== Exercise aim ==
Return the data below exactly, please, but drop the pictures.

· · · ·

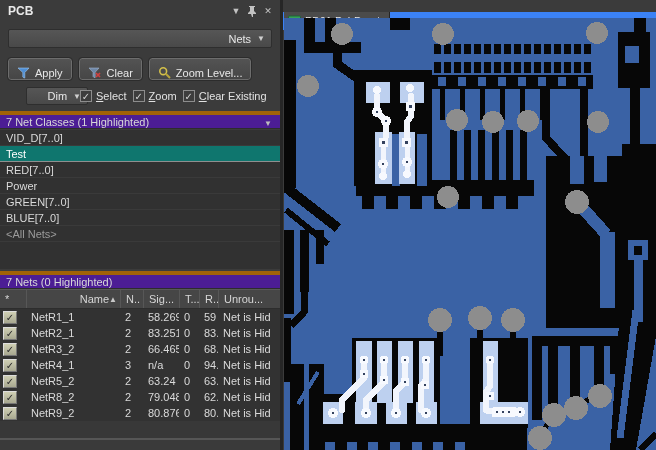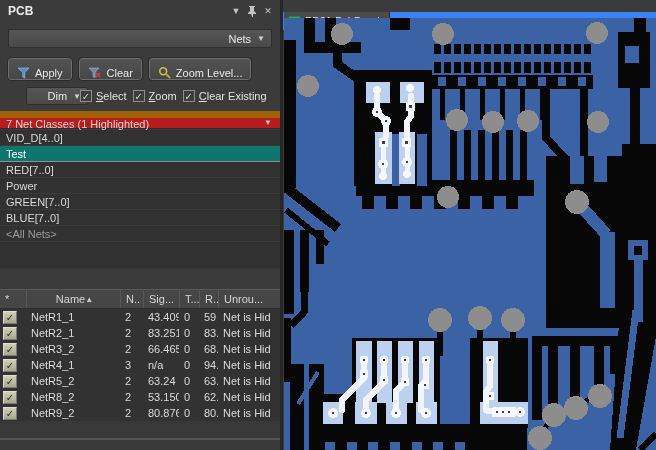--- a/index.html
+++ b/index.html
@@ -29,7 +29,7 @@
   .chk-label{font-size:11px;color:#e2e2e2;display:inline-block;}
   .chk-label::first-letter{text-decoration:underline;}
 
-  .secthead{position:absolute;left:0;width:280px;height:18px;background:#b91c1c;border-top:7px solid #a16207;border-bottom:1px solid #2d2d2d;display:flex;align-items:flex-start;color:#d8d8d8;font-size:11px;}
+  .secthead{position:absolute;left:0;width:280px;height:18px;background:#4c1d95;border-top:4px solid #a16207;border-bottom:1px solid #2d2d2d;display:flex;align-items:flex-end;color:#d8d8d8;font-size:11px;}
   .secthead .ht{flex:1;padding-left:6px;}
   .secthead .harr{font-size:8px;color:#bdbdbd;padding-right:8px;}
   #classes-head{top:111px;}

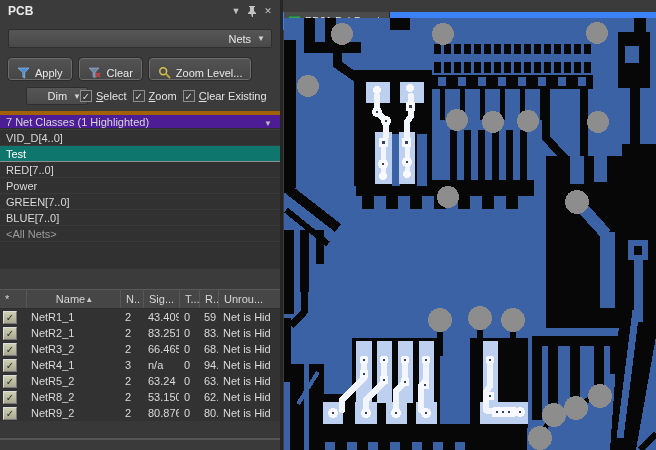--- a/index.html
+++ b/index.html
@@ -133,7 +133,7 @@
     </div>
 
     <div id="class-list">
-      <div class="cls-item">VID_D[4..0]</div>
+      <div class="cls-item">VID_D[7..0]</div>
       <div class="cls-item sel">Test</div>
       <div class="cls-item">RED[7..0]</div>
       <div class="cls-item">Power</div>

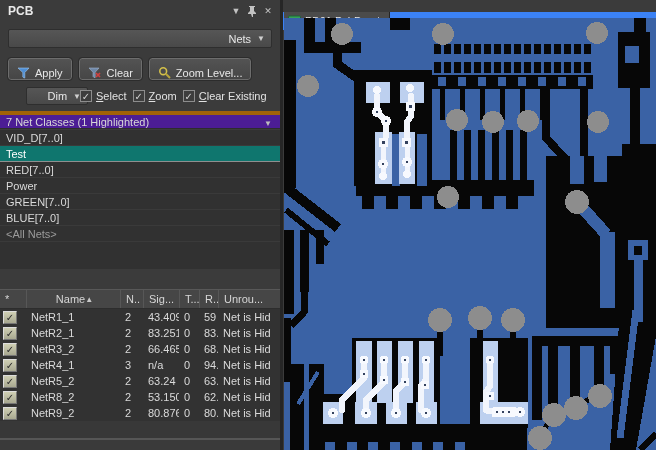--- a/index.html
+++ b/index.html
@@ -142,6 +142,9 @@
       <div class="cls-item dim">&lt;All Nets&gt;</div>
     </div>
 
+    <div class="secthead" id="nets-head">
+      <span class="ht">7 Nets (0 Highlighted)</span>
+    </div>
 
     <div id="net-table-head">
       <div class="hc">*</div>

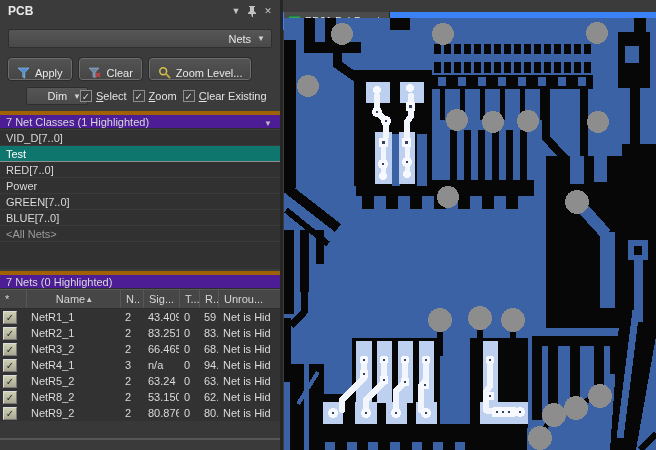--- a/index.html
+++ b/index.html
@@ -43,7 +43,7 @@
   #net-table-head{position:absolute;left:0;top:289px;width:280px;height:20px;background:#464646;border-top:1px solid #585858;border-bottom:1px solid #2d2d2d;display:grid;grid-template-columns:26px 94px 23px 36px 20px 19px 1fr;align-items:center;}
   #net-table-head .hc{font-size:11px;color:#d6d6d6;padding-left:5px;border-left:1px solid #575757;height:100%;display:flex;align-items:center;overflow:hidden;white-space:nowrap;}
   #net-table-head .hc:first-child{border-left:none;}
-  #net-table-head .name-hc{justify-content:center;padding-right:3px;}
+  #net-table-head .name-hc{justify-content:flex-end;padding-right:3px;}
   .sortarr{font-size:8px;color:#c8c8c8;}
 
   #net-table{position:absolute;left:0;top:309px;width:280px;background:#323232;}

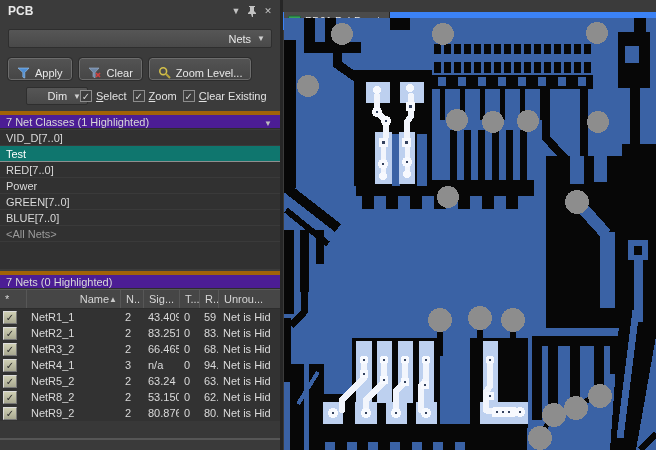--- a/index.html
+++ b/index.html
@@ -164,7 +164,7 @@
         <div class="rowchk">✓</div>
         <div class="nc">NetR1_1</div>
         <div class="nc">2</div>
-        <div class="nc">43.409</div>
+        <div class="nc">58.269</div>
         <div class="nc">0</div>
         <div class="nc">59</div>
         <div class="nc">Net is Hid</div>

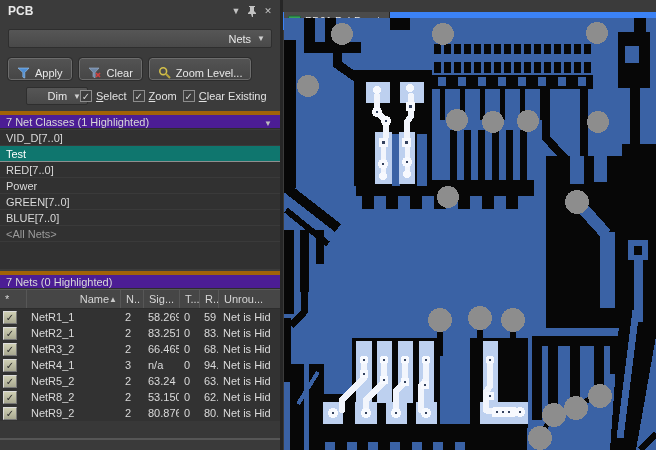--- a/index.html
+++ b/index.html
@@ -209,7 +209,7 @@
         <div class="rowchk">✓</div>
         <div class="nc">NetR8_2</div>
         <div class="nc">2</div>
-        <div class="nc">53.150</div>
+        <div class="nc">79.048</div>
         <div class="nc">0</div>
         <div class="nc">62.</div>
         <div class="nc">Net is Hid</div>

· · · ·

== Finished task ==
--- a/index.html
+++ b/index.html
@@ -29,7 +29,7 @@
   .chk-label{font-size:11px;color:#e2e2e2;display:inline-block;}
   .chk-label::first-letter{text-decoration:underline;}
 
-  .secthead{position:absolute;left:0;width:280px;height:18px;background:#b91c1c;border-top:7px solid #a16207;border-bottom:1px solid #2d2d2d;display:flex;align-items:flex-start;color:#d8d8d8;font-size:11px;}
+  .secthead{position:absolute;left:0;width:280px;height:18px;background:#4c1d95;border-top:4px solid #a16207;border-bottom:1px solid #2d2d2d;display:flex;align-items:flex-end;color:#d8d8d8;font-size:11px;}
   .secthead .ht{flex:1;padding-left:6px;}
   .secthead .harr{font-size:8px;color:#bdbdbd;padding-right:8px;}
   #classes-head{top:111px;}

--- a/index.html
+++ b/index.html
@@ -133,7 +133,7 @@
     </div>
 
     <div id="class-list">
-      <div class="cls-item">VID_D[4..0]</div>
+      <div class="cls-item">VID_D[7..0]</div>
       <div class="cls-item sel">Test</div>
       <div class="cls-item">RED[7..0]</div>
       <div class="cls-item">Power</div>

--- a/index.html
+++ b/index.html
@@ -142,6 +142,9 @@
       <div class="cls-item dim">&lt;All Nets&gt;</div>
     </div>
 
+    <div class="secthead" id="nets-head">
+      <span class="ht">7 Nets (0 Highlighted)</span>
+    </div>
 
     <div id="net-table-head">
       <div class="hc">*</div>

--- a/index.html
+++ b/index.html
@@ -43,7 +43,7 @@
   #net-table-head{position:absolute;left:0;top:289px;width:280px;height:20px;background:#464646;border-top:1px solid #585858;border-bottom:1px solid #2d2d2d;display:grid;grid-template-columns:26px 94px 23px 36px 20px 19px 1fr;align-items:center;}
   #net-table-head .hc{font-size:11px;color:#d6d6d6;padding-left:5px;border-left:1px solid #575757;height:100%;display:flex;align-items:center;overflow:hidden;white-space:nowrap;}
   #net-table-head .hc:first-child{border-left:none;}
-  #net-table-head .name-hc{justify-content:center;padding-right:3px;}
+  #net-table-head .name-hc{justify-content:flex-end;padding-right:3px;}
   .sortarr{font-size:8px;color:#c8c8c8;}
 
   #net-table{position:absolute;left:0;top:309px;width:280px;background:#323232;}

--- a/index.html
+++ b/index.html
@@ -164,7 +164,7 @@
         <div class="rowchk">✓</div>
         <div class="nc">NetR1_1</div>
         <div class="nc">2</div>
-        <div class="nc">43.409</div>
+        <div class="nc">58.269</div>
         <div class="nc">0</div>
         <div class="nc">59</div>
         <div class="nc">Net is Hid</div>

--- a/index.html
+++ b/index.html
@@ -209,7 +209,7 @@
         <div class="rowchk">✓</div>
         <div class="nc">NetR8_2</div>
         <div class="nc">2</div>
-        <div class="nc">53.150</div>
+        <div class="nc">79.048</div>
         <div class="nc">0</div>
         <div class="nc">62.</div>
         <div class="nc">Net is Hid</div>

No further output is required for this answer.